When faced with resistance, repeat your statement or request. 

Back up your boundary with action. Stay strong. If you give in, you invite people to ignore your needs.

 

Step Three: Strengthen Your Internal Boundaries 

 One of the reasons that women take things personally is because they have weak internal boundaries. An internal boundary is like an invisible shield that prevents you from taking in a comment without checking it out first. 

For example, when someone accuses you of being arrogant, stop and consider the statement before taking it in. When you use this internal shield, especially with difficult people like an ex-spouse or critical parent, it gives you time to ask yourself the following three questions:

How much of this is true about me? 

How much of this is about the other person? 

What do I need to do (if anything) to regain my personal power or stand up for myself? 

This last question is very important. Too often women neglect to stand up for themselves by avoiding confrontation and end up weakening their internal shield, making it harder to set boundaries at all. So, if someone offends you, it may be necessary to let them know in order to protect and strengthen your internal boundaries. 

   

10 simple ideas to empower women (Opra.com) 

As a woman, here are some simple tips and how men can help.  

Value yourself, and relationships where you are an equal.

In any relationship, there is going to be give-and-take as situations and circumstances change, but you should also feel that, overall, your value in the partnership is equal to that of your partner's.

Learn how to own your voice and assert your opinions. 

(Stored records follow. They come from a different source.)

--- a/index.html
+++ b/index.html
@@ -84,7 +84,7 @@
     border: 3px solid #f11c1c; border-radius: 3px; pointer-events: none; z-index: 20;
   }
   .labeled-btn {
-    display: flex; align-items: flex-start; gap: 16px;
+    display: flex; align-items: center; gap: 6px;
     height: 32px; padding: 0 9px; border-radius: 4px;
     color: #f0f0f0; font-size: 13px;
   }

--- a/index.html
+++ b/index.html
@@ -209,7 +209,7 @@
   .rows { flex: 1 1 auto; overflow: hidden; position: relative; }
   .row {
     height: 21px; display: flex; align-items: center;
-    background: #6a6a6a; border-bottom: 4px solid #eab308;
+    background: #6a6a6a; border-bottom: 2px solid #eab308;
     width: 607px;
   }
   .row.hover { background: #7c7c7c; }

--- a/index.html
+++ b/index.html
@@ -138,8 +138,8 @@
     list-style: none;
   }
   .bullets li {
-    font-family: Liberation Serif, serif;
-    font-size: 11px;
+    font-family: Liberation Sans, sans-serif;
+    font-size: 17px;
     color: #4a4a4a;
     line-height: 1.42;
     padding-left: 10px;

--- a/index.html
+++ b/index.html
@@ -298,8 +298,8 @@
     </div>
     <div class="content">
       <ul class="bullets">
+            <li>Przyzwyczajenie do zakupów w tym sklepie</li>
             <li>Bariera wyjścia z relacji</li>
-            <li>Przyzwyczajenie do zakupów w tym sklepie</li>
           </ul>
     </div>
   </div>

Pay attention to how women have been socialized to defer to men in conversations. For all you men, avoid interrupting, talking over, discrediting or dismissing a woman's opinion. Studies show that women are more frequently interrupted than men. Over the course of many conversations, they get the message that what they have to say is not necessarily as compelling or valued as what men have to say. 

Identify words and language that communicate gender bias.

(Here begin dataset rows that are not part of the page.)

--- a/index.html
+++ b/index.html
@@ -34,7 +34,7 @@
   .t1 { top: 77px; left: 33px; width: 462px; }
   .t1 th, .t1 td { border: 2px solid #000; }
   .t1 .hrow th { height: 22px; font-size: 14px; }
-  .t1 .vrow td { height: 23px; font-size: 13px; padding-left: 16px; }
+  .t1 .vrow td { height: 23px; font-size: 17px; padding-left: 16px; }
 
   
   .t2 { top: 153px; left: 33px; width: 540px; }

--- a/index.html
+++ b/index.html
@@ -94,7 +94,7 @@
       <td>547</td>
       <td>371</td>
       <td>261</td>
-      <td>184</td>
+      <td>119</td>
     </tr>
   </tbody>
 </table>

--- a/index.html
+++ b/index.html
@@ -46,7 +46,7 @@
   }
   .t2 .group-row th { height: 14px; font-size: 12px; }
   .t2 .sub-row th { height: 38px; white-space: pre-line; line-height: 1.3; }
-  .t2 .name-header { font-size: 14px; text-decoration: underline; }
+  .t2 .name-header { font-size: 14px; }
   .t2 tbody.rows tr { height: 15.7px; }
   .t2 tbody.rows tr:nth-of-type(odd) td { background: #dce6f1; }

Make an effort to consciously change the language so it draws attention to areas where bias is apparent. Two places to look for gender bias include position titles that infer gender and school/employer policies that infer gender. 

Speak up about sexist jokes or sexist images.

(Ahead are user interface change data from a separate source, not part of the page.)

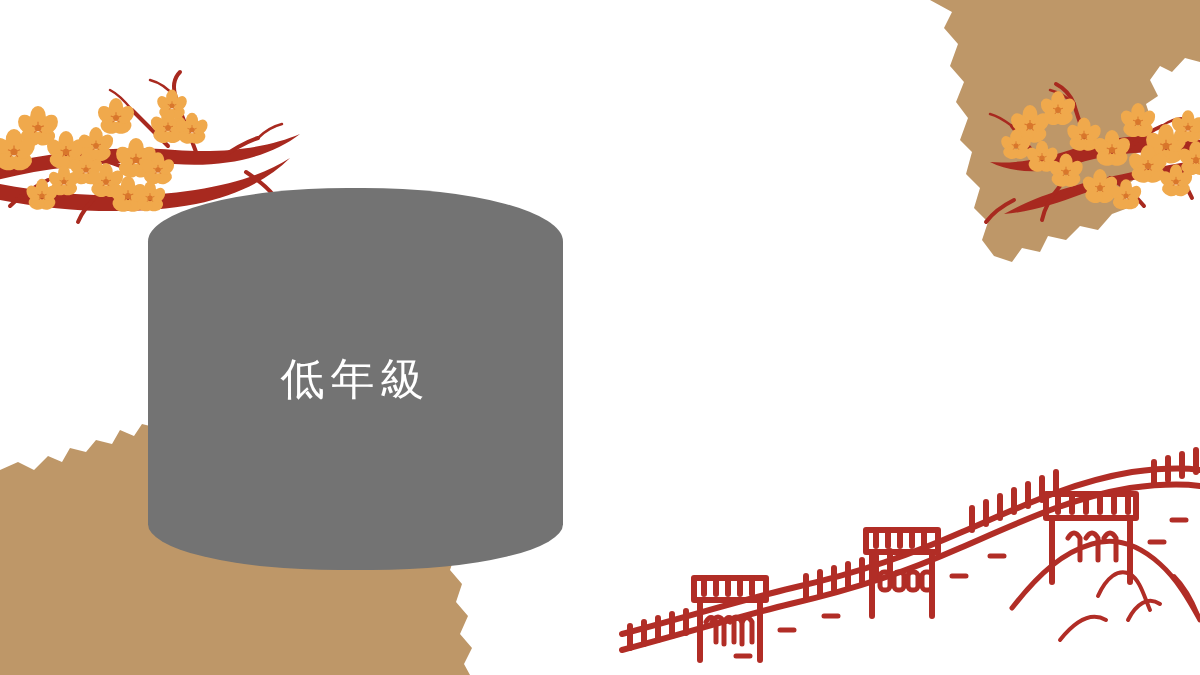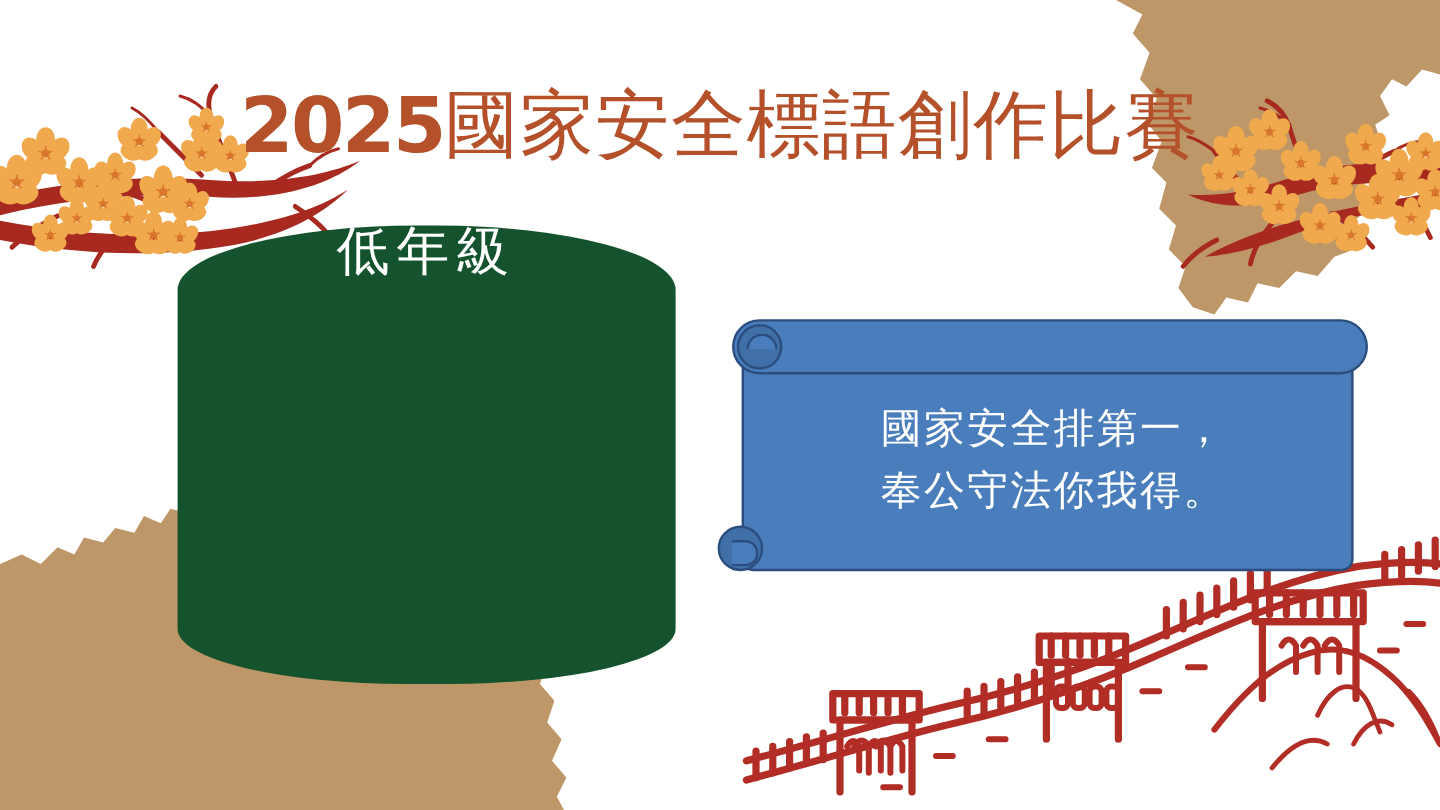--- a/index.html
+++ b/index.html
@@ -329,9 +329,6 @@
     </g>
   </svg>
 
-  <div id="title-bar">
-    <span id="title-year">2025</span><span id="title-text">國家安全標語創作比賽</span>
-  </div>
 
   <div id="badge">
     <div class="badge-line">低年級</div>

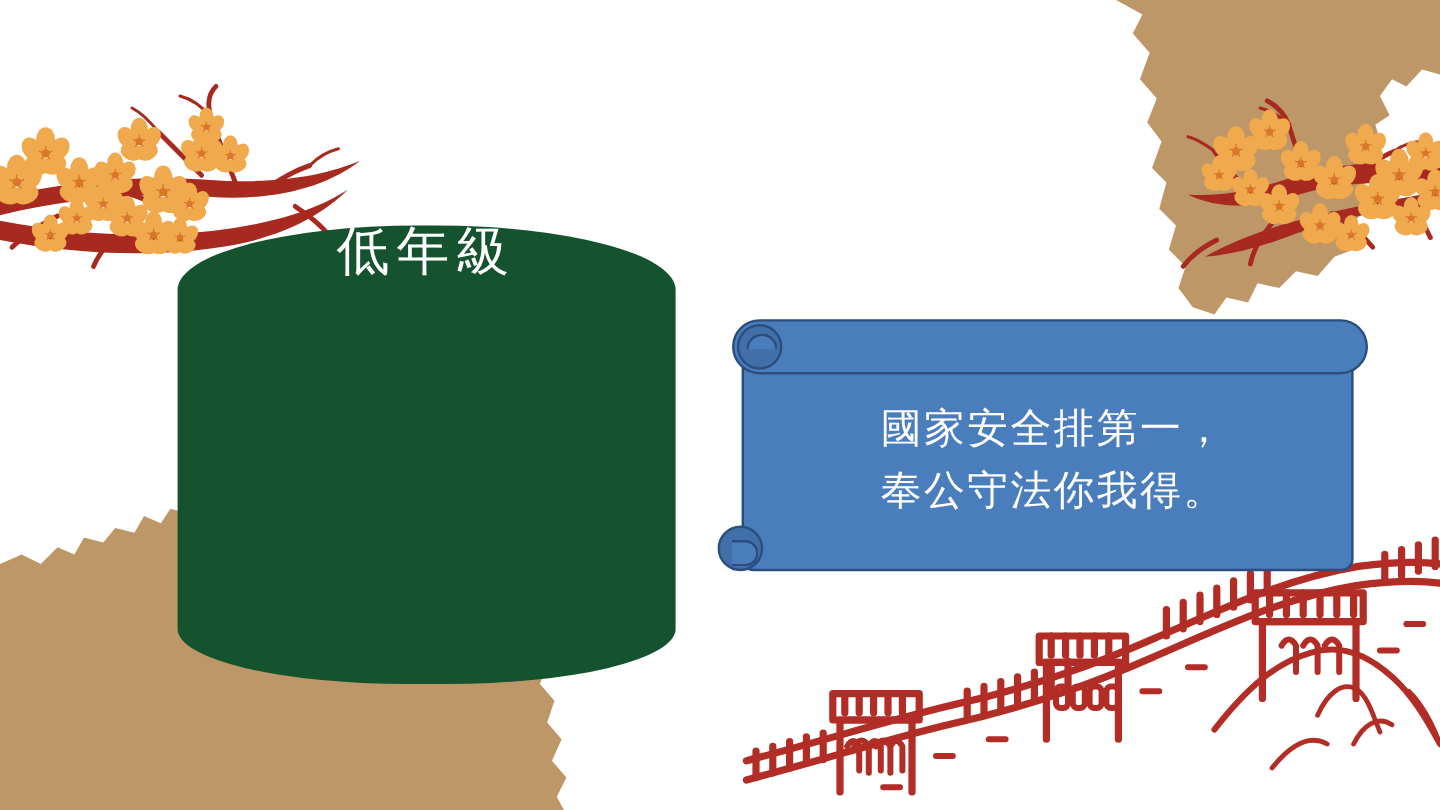--- a/index.html
+++ b/index.html
@@ -52,12 +52,12 @@
     position:absolute;
     left:148px; top:188px;
     width:415px; height:382px;
-    background:#14532d;
+    background:#737373;
     border-radius:48% 48% 46% 46% / 14% 14% 12% 12%;
     z-index:5;
     display:flex;
-    flex-direction:row;
-    align-items:flex-start;
+    flex-direction:column;
+    align-items:center;
     justify-content:center;
     gap:44px;
   }

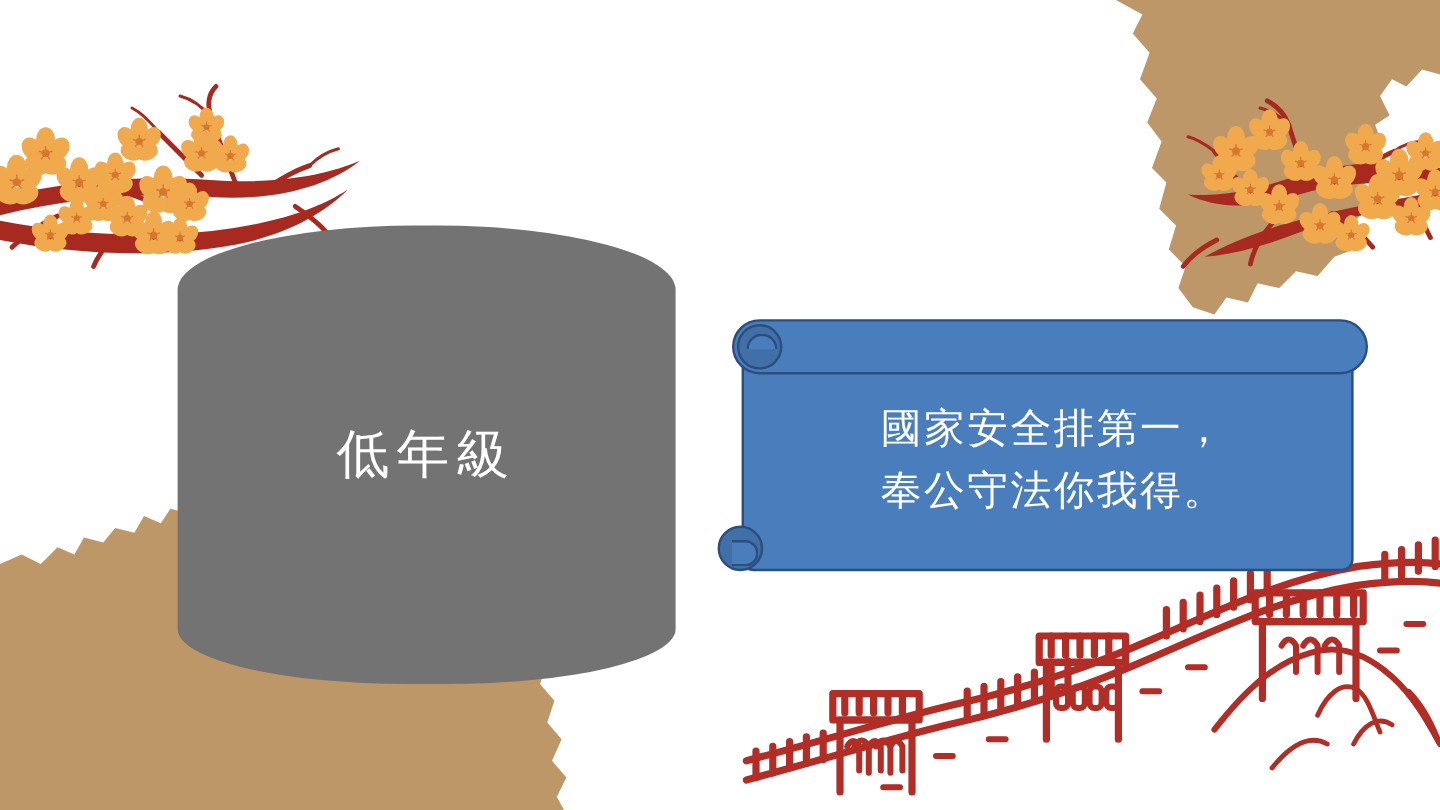--- a/index.html
+++ b/index.html
@@ -334,16 +334,6 @@
     <div class="badge-line">低年級</div>
   </div>
 
-  <div id="scroll">
-    <div id="scroll-body"></div>
-    <div id="scroll-top-roll"></div>
-    <div id="scroll-curl-tl"></div>
-    <div id="scroll-curl-bl"></div>
-    <div id="scroll-text">
-      <div>國家安全排第一，</div>
-      <div>奉公守法你我得。</div>
-    </div>
-  </div>
 
 </div>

Promote sexual harassment policies in your workplace. 

Focus on the person instead appearance.

To foster a healthier self-image, compliment yourself or other woman for achievements, thoughts, and actions.  

Call attention to media deception.

Expose and understand unrealistic media images for what they are: retouched, computer-manipulated photos of models-a group that makes up only a tiny subset of the population. 

Learn how to ask and negotiate for wages and raises.

Know the worth of your job. Education is your best defense. Research everything you can think of to find the competitive salary for your job in your region -- employment surveys, libraries, professional organizations, peers. For a raise, you need evidence to show your boss that you deserve it. One way to document your contribution to your company is to keep a job diary. Every week, or even every day, write down what you did and how it helped meet the company's objectives. Keep lists or spreadsheets, because managers like to count things. Remember that attributes such as positive attitude, willingness to put in overtime, and quality of work, are essential. Include a few good stories about your work in the diary to illustrate what you added. 

Think about, plan and prepare for career advancement.

Mentors are a great asset. If your company doesn't offer clear career ladders, research or find a seminar to help you understand your industry and opportunities. 

Encourage risk taking.

People develop self-reliance when they're given the space to solve problems and make mistakes in the process. 

Know and be able to manage your finances.

Start saving for retirement immediately in a career - it will grow to much more than the same amount if you wait 10 years to start saving. And keep saving - Social Security doesn't provide the equivalent of a "living wage" for retirement years. Women statistically live about six years longer than men, and run a higher risk of living in poverty as they get older.